Two-Dimensional Violet Phosphorus-Derived Quantum Dots and Their Ormosil Gel Glasses as Efficient Optical Limiters

Nanoscale nonlinear optical (NLO) materials have drawn intensive interest for use in diverse optical limiting (OL) applications. In particular, two-dimensional (2D) quantum dots (QDs) have been investigated extensively as NLO materials because they exhibit fascinating fluorescence behavior, optoelectronic properties, and photothermal conversion. Herein, homogeneous violet phosphorus (VP) QDs were synthesized from bulk VP crystals via mechanical and liquid exfoliation and subsequently encapsulated in transparent and chemically stable organically modified silicate (ormosil) gel glass matrices by a facile sol–gel technique.
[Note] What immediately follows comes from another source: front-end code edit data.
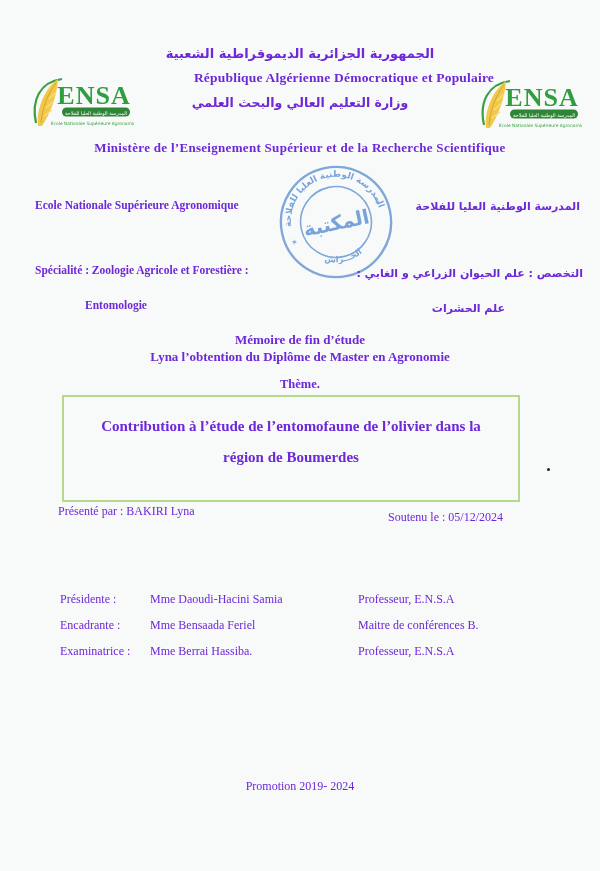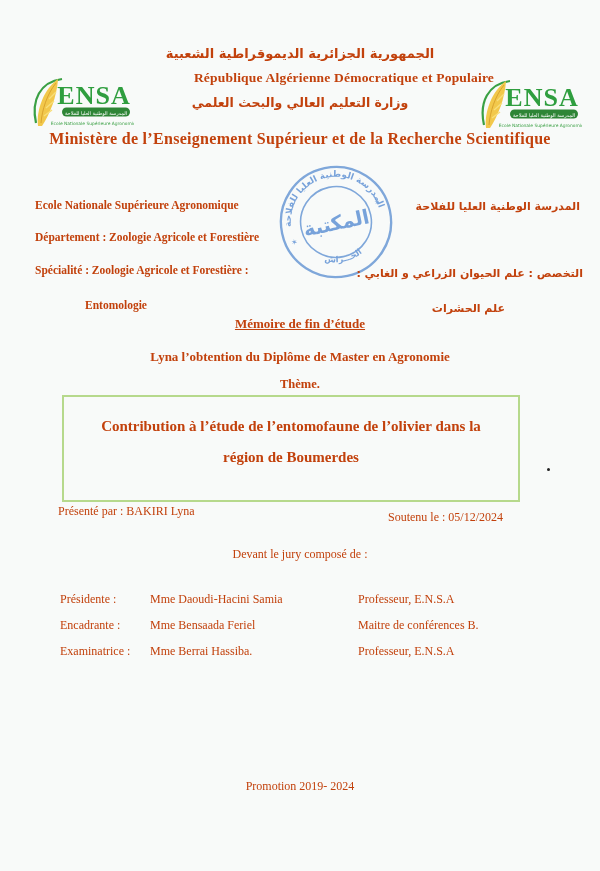--- a/index.html
+++ b/index.html
@@ -9,7 +9,7 @@
     margin:0 auto;
     background:#f8faf9;
     font-family:"Liberation Serif","DejaVu Serif",serif;
-    color:#c2410c;
+    color:#6d28d9;
     overflow:hidden;
   }
   .abs{position:absolute;}

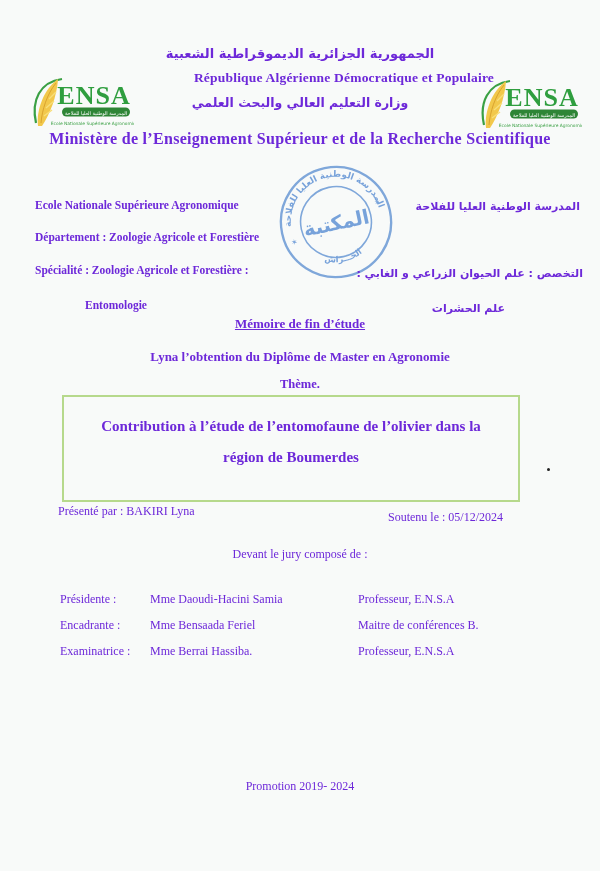--- a/index.html
+++ b/index.html
@@ -21,7 +21,7 @@
   .hdr-ar1{top:46px;font-size:13px;}
   .hdr-fr1{top:70px;font-size:13.5px;letter-spacing:.2px;padding-left:44px;}
   .hdr-ar2{top:95px;font-size:12.5px;text-align:center;}
-  .hdr-fr2{top:130px;font-size:16px;letter-spacing:.3px;}
+  .hdr-fr2{top:140px;font-size:13px;letter-spacing:.3px;}
 
   
   .logo{width:106px;height:54px;}

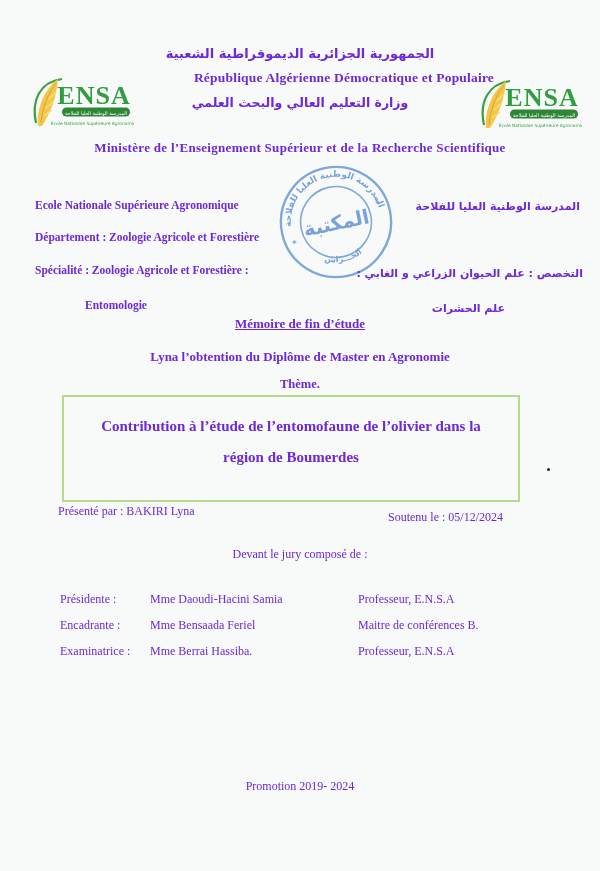--- a/index.html
+++ b/index.html
@@ -129,7 +129,6 @@
   </div>
 
   <div class="abs inst-left row1">Ecole Nationale Supérieure Agronomique</div>
-  <div class="abs inst-left row2">Département  : Zoologie Agricole et Forestière</div>
   <div class="abs inst-left row3">Spécialité : Zoologie Agricole et Forestière :</div>
   <div class="abs inst-left row4 entomologie">Entomologie</div>
 

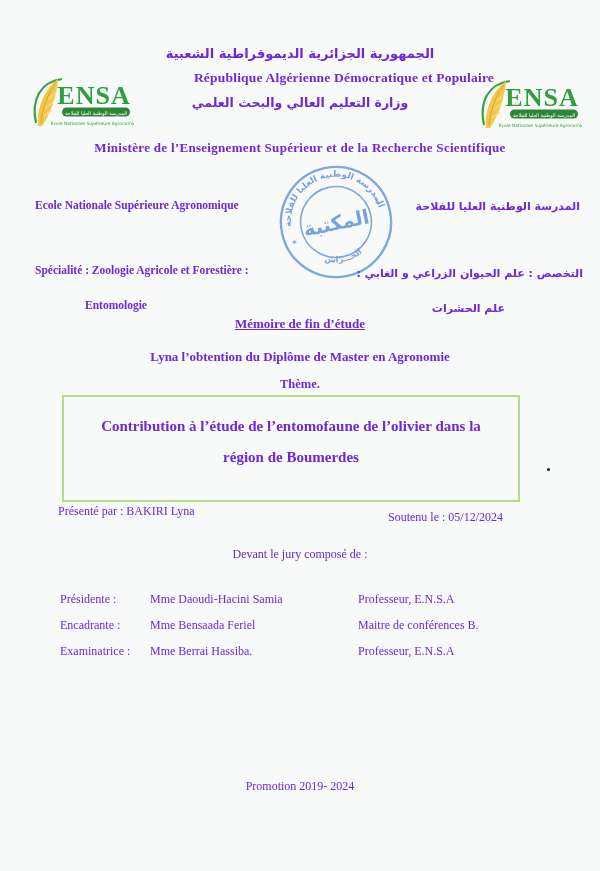--- a/index.html
+++ b/index.html
@@ -42,7 +42,7 @@
   .entomologie{left:85px;}
 
   
-  .deg1{top:316px;font-size:13px;text-decoration:underline;}
+  .deg1{top:332px;font-size:13px;}
   .deg2{top:349px;font-size:13px;}
   .deg3{top:377px;font-size:12.5px;}
 

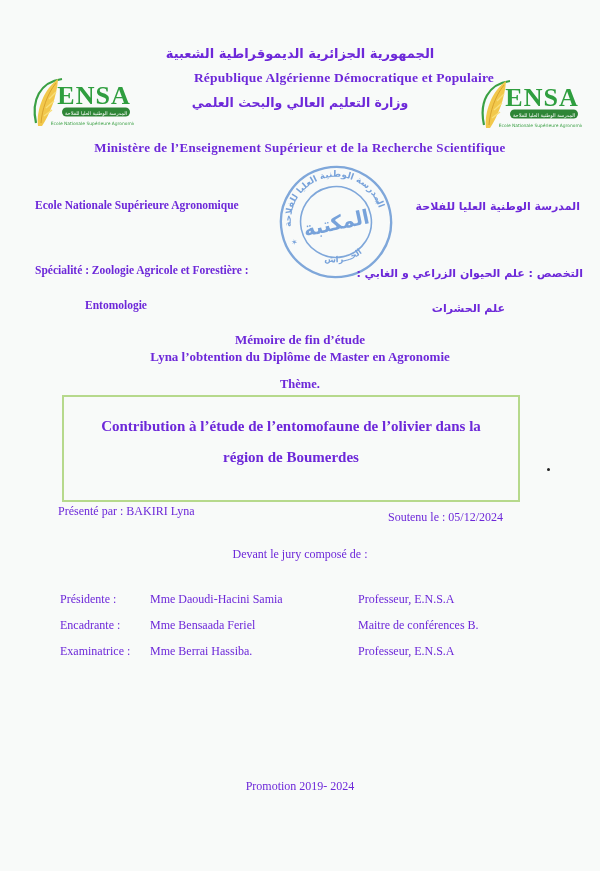--- a/index.html
+++ b/index.html
@@ -148,7 +148,6 @@
 
   <div class="abs presented">Présenté par : BAKIRI Lyna</div>
   <div class="abs defended">Soutenu le : 05/12/2024</div>
-  <div class="abs center jury-heading">Devant le jury composé de :</div>
 
   <div class="abs jury">
     <div class="jury-row">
Characterization of the VP QDs and the corresponding doped ormosil gel glasses demonstrated their successful fabrication. The NLO absorption and OL responses of the VP QDs were studied by picosecond (ps) and nanosecond (ns) open-aperture Z-scan measurements. The VP QDs presented reverse saturable absorption at both picosecond and nanosecond pulse widths. The NLO performance of the VP QDs was superior to that of bulk VP crystals and was further enhanced after introducing the QDs into an ormosil gel glass matrix. The band gaps of both the VP QDs and the ormosil gel glass were wider than the one-photon energy of the excitation laser (532 nm, 2.33 eV), so two-photon absorption was presumed to be mainly responsible for the observed nonlinear absorption. The OL threshold of the VP QD-doped ormosil gel glasses at a nanosecond pulse width was 5.32 J/cm2, which is comparable to or better than those of most recently reported OL materials, implying that these glasses show potential as OL materials to protect human eyes and optical devices from inevitable damage induced by high-power lasers. Our work reveals that VP QDs are attractive for use in nonlinear optics and offers a potential strategy for engineering 2D layered materials into a zero-dimensional form and subsequently constructing high-performance devices.